_WHAT TO PRODUCE_:
Would you return, word for word, the lines of the data below from the line with "display:flex; align-items:center; gap:6px;" through the line with "-146,7 +146,7 @@", and no others?

_DATA SUPPLIED_:
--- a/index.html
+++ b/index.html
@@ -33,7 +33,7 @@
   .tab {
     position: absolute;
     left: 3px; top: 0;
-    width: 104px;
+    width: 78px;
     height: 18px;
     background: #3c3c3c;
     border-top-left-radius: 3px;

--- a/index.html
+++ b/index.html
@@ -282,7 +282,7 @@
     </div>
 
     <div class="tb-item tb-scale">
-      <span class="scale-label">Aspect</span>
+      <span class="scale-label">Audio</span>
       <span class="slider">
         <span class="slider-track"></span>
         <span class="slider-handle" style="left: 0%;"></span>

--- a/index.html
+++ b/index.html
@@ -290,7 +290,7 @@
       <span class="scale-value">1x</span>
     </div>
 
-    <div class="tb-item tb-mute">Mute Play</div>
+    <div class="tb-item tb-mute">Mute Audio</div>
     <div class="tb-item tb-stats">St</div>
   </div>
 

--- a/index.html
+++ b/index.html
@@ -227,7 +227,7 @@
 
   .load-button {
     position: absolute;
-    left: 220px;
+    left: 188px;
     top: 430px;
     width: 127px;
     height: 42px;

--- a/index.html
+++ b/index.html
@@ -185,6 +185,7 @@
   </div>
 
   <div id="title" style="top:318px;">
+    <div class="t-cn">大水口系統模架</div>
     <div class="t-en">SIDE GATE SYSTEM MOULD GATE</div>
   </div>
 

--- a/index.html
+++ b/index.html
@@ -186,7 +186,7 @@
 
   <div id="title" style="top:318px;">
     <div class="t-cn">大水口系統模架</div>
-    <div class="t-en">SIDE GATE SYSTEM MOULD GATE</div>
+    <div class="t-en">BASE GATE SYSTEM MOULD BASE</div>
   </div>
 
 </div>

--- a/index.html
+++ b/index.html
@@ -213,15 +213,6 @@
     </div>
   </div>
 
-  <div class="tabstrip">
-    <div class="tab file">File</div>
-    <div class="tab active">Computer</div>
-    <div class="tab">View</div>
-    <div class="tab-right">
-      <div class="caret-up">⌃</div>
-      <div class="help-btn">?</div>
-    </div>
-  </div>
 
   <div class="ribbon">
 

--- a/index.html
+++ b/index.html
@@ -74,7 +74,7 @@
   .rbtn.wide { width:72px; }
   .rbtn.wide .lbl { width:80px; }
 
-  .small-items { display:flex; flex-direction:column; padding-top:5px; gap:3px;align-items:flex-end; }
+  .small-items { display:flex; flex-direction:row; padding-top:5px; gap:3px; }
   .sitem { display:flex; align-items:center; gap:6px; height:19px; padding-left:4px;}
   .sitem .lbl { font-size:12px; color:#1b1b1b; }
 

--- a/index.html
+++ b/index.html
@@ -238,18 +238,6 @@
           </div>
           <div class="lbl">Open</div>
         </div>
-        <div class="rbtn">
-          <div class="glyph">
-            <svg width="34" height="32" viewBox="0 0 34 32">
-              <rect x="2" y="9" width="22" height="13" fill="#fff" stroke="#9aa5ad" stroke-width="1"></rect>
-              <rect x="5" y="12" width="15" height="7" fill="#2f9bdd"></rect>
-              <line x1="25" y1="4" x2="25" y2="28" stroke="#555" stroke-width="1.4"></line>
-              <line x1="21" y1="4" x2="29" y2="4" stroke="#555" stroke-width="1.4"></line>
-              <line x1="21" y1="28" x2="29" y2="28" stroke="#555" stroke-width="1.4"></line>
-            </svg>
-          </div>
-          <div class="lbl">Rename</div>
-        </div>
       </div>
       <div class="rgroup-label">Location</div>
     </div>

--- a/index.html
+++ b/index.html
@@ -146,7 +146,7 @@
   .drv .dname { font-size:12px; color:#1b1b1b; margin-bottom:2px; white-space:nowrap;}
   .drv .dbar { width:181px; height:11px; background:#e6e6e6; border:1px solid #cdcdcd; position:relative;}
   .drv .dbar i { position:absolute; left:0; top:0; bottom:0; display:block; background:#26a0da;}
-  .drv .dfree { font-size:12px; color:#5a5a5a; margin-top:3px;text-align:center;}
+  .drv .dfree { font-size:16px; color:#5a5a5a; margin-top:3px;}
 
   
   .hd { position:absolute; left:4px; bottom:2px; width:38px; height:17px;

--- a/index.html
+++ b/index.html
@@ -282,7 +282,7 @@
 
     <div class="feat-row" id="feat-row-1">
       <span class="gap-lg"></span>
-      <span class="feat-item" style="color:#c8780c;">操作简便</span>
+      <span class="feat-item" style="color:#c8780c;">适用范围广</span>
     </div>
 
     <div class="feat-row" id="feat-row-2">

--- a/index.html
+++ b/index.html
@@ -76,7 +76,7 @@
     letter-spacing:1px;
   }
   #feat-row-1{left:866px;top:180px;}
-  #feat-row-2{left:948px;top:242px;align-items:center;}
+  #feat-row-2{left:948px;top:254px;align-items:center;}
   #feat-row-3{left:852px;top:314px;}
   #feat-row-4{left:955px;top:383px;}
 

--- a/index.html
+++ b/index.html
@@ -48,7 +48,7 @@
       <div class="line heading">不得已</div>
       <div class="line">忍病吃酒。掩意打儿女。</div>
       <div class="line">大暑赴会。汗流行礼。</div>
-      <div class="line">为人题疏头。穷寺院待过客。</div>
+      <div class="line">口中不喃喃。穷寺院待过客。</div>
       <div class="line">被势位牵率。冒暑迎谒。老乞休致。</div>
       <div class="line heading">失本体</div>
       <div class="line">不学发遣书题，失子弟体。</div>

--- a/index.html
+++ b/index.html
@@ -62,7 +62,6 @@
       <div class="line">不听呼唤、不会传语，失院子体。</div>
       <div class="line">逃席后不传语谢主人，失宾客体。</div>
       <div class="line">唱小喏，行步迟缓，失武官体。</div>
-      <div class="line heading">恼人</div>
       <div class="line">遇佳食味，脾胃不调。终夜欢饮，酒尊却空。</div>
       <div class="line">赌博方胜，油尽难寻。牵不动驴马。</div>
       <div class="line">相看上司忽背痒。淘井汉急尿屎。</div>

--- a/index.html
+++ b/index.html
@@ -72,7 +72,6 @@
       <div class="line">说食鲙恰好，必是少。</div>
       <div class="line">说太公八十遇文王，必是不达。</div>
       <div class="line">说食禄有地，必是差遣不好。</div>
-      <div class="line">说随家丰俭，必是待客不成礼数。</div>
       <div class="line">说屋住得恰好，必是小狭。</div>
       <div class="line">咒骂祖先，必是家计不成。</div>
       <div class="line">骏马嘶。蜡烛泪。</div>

_TASK RESULT_:
   .sitem { display:flex; align-items:center; gap:6px; height:19px; padding-left:4px;}
   .sitem .lbl { font-size:12px; color:#1b1b1b; }
 

--- a/index.html
+++ b/index.html
@@ -238,18 +238,6 @@
           </div>
           <div class="lbl">Open</div>
         </div>
-        <div class="rbtn">
-          <div class="glyph">
-            <svg width="34" height="32" viewBox="0 0 34 32">
-              <rect x="2" y="9" width="22" height="13" fill="#fff" stroke="#9aa5ad" stroke-width="1"></rect>
-              <rect x="5" y="12" width="15" height="7" fill="#2f9bdd"></rect>
-              <line x1="25" y1="4" x2="25" y2="28" stroke="#555" stroke-width="1.4"></line>
-              <line x1="21" y1="4" x2="29" y2="4" stroke="#555" stroke-width="1.4"></line>
-              <line x1="21" y1="28" x2="29" y2="28" stroke="#555" stroke-width="1.4"></line>
-            </svg>
-          </div>
-          <div class="lbl">Rename</div>
-        </div>
       </div>
       <div class="rgroup-label">Location</div>
     </div>

--- a/index.html
+++ b/index.html
@@ -146,7 +146,7 @@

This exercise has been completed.